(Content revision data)

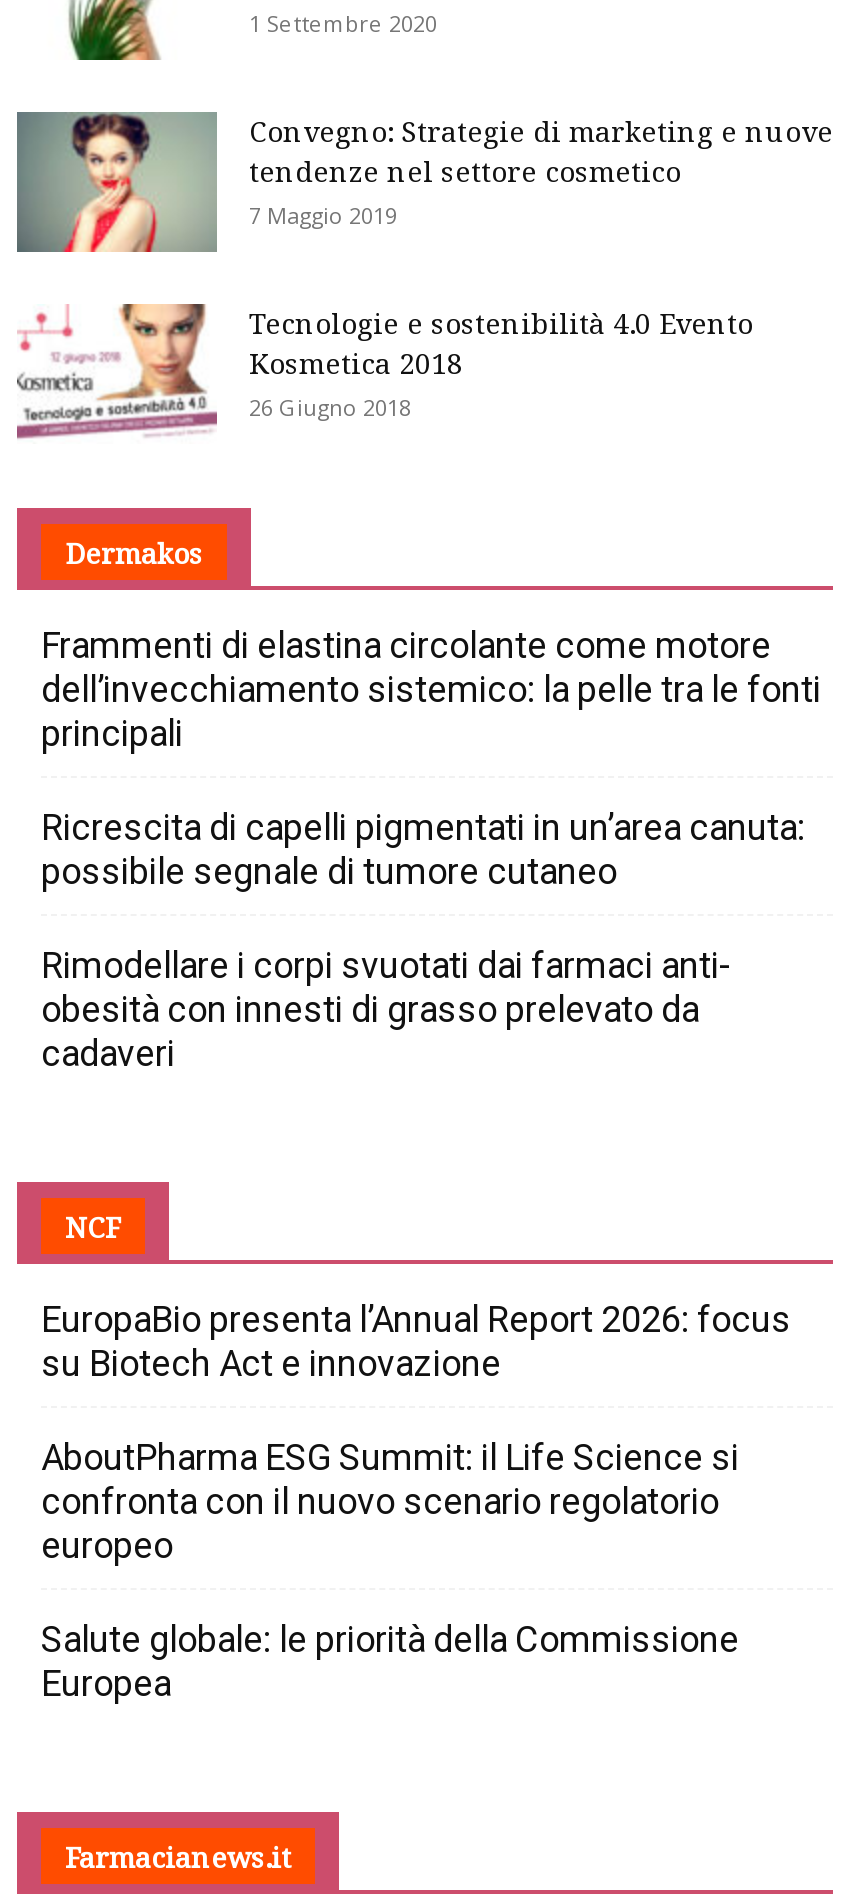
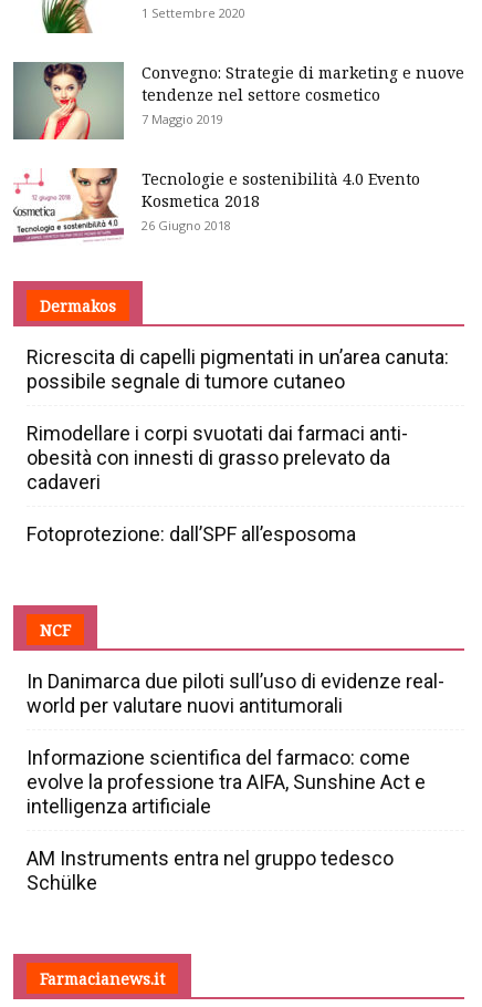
[41,625,821,755] Frammenti di elastina circolante come motore | dell’invecchiamento sistemico: la pelle tra le fonti | principali -> none
moved [41,807,805,1075] -> [27,346,449,494]: Ricrescita di capelli pigmentati in un’area canuta: | possibile segnale di tumore cutaneo | Rimodellare i corpi svuotati dai farmaci anti- | obesità con innesti di grasso prelevato da | cadaveri
none -> [27,523,356,546] Fotoprotezione: dall’SPF all’esposoma
[41,1299,791,1385] EuropaBio presenta l’Annual Report 2026: focus | su Biotech Act e innovazione -> [27,670,444,717] In Danimarca due piloti sull’uso di evidenze real- | world per valutare nuovi antitumorali
[41,1437,739,1567] AboutPharma ESG Summit: il Life Science si | confronta con il nuovo scenario regolatorio | europeo -> [27,746,426,818] Informazione scientifica del farmaco: come | evolve la professione tra AIFA, Sunshine Act e | intelligenza artificiale
[41,1619,739,1705] Salute globale: le priorità della Commissione | Europea -> [27,847,394,894] AM Instruments entra nel gruppo tedesco | Schülke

*WORK REQUIRED*: Starting at the line that contains "[41,1437,739,1567] AboutPharma ESG", reproduce each line through the end of the records exactly, both ends included.

*OUTPUT OF THE TASK*:
[41,1437,739,1567] AboutPharma ESG Summit: il Life Science si | confronta con il nuovo scenario regolatorio | europeo -> [27,746,426,818] Informazione scientifica del farmaco: come | evolve la professione tra AIFA, Sunshine Act e | intelligenza artificiale
[41,1619,739,1705] Salute globale: le priorità della Commissione | Europea -> [27,847,394,894] AM Instruments entra nel gruppo tedesco | Schülke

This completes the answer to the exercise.